Your instructions
Taking the line with "Maryland | act_avg_2017: 65.56 -> 62.28" as the first and the line with "Montana | act_avg_2017: 56.39 -> 53.57" as the last, set down exactly every line in that range from the entries below, and no more.

Provided material

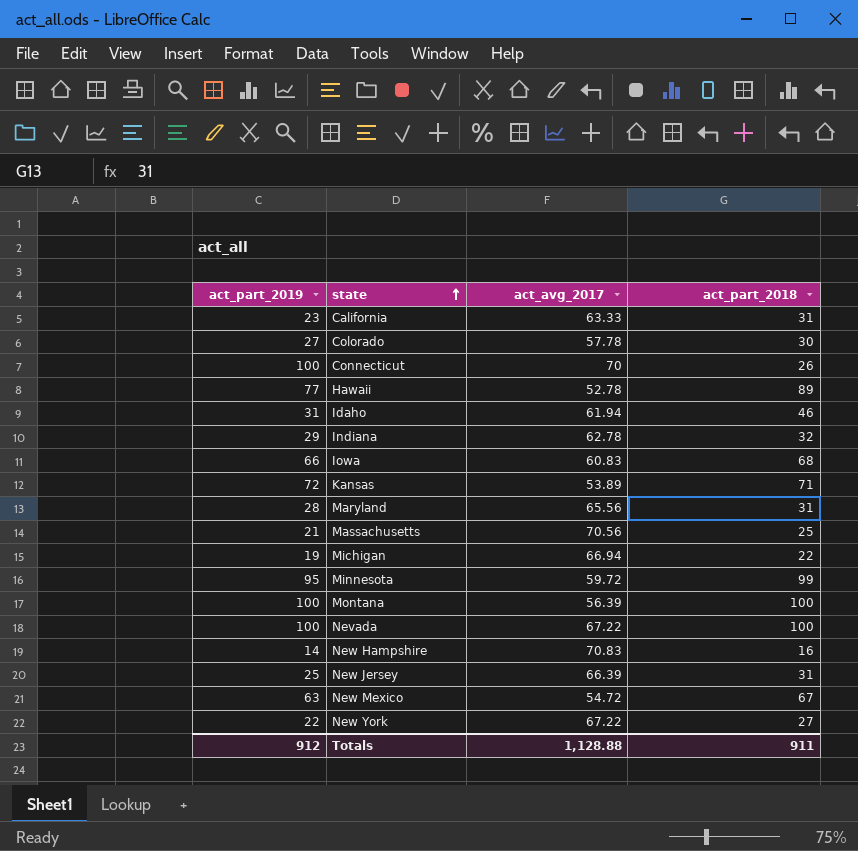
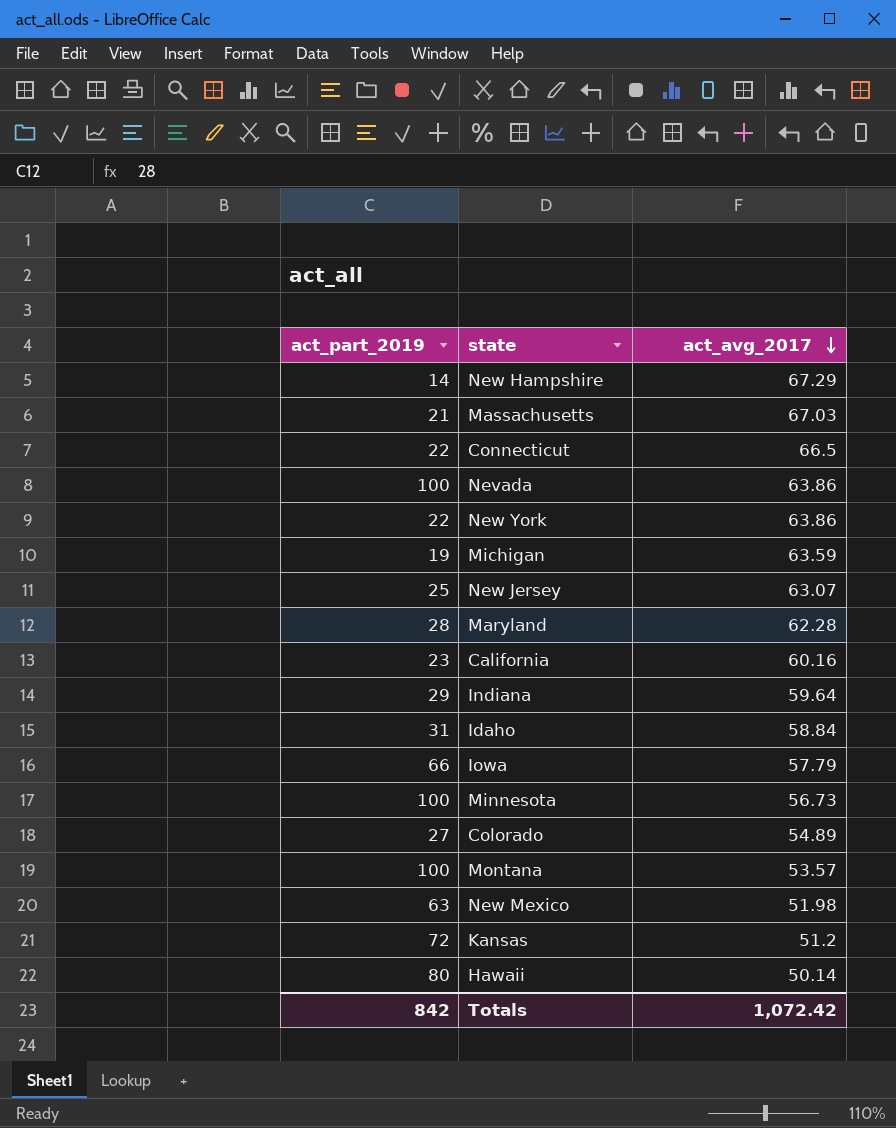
row order: state ascending -> act_avg_2017 descending
column act_part_2018 | position: 4 -> none
New Hampshire | act_avg_2017: 70.83 -> 67.29
Massachusetts | act_avg_2017: 70.56 -> 67.03
Connecticut | act_part_2019: 100 -> 22
Connecticut | act_avg_2017: 70 -> 66.5
Nevada | act_avg_2017: 67.22 -> 63.86
New York | act_avg_2017: 67.22 -> 63.86
Michigan | act_avg_2017: 66.94 -> 63.59
New Jersey | act_avg_2017: 66.39 -> 63.07
Maryland | act_avg_2017: 65.56 -> 62.28
California | act_avg_2017: 63.33 -> 60.16
Indiana | act_avg_2017: 62.78 -> 59.64
Idaho | act_avg_2017: 61.94 -> 58.84
Iowa | act_avg_2017: 60.83 -> 57.79
Minnesota | act_part_2019: 95 -> 100
Minnesota | act_avg_2017: 59.72 -> 56.73
Colorado | act_avg_2017: 57.78 -> 54.89
Montana | act_avg_2017: 56.39 -> 53.57
New Mexico | act_avg_2017: 54.72 -> 51.98
Kansas | act_avg_2017: 53.89 -> 51.2
Hawaii | act_part_2019: 77 -> 80
Hawaii | act_avg_2017: 52.78 -> 50.14
Totals | act_part_2019: 912 -> 842
Totals | act_avg_2017: 1,128.88 -> 1,072.42

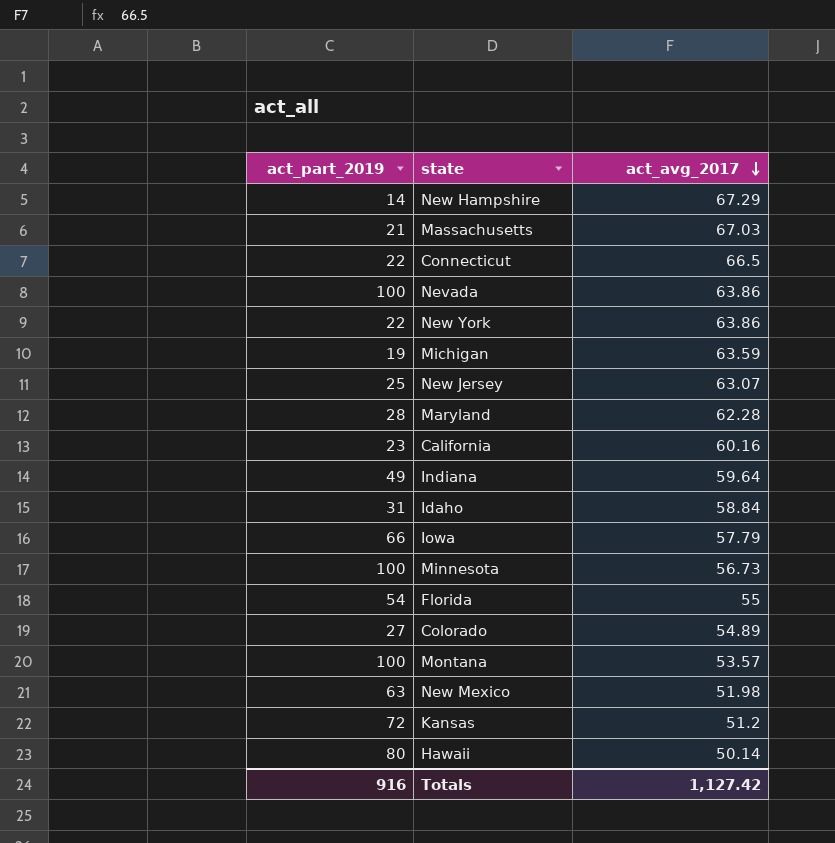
Indiana | act_part_2019: 29 -> 49
row Florida: none -> 54 | 55
Totals | act_part_2019: 842 -> 916
Totals | act_avg_2017: 1,072.42 -> 1,127.42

Answer below
Maryland | act_avg_2017: 65.56 -> 62.28
California | act_avg_2017: 63.33 -> 60.16
Indiana | act_avg_2017: 62.78 -> 59.64
Idaho | act_avg_2017: 61.94 -> 58.84
Iowa | act_avg_2017: 60.83 -> 57.79
Minnesota | act_part_2019: 95 -> 100
Minnesota | act_avg_2017: 59.72 -> 56.73
Colorado | act_avg_2017: 57.78 -> 54.89
Montana | act_avg_2017: 56.39 -> 53.57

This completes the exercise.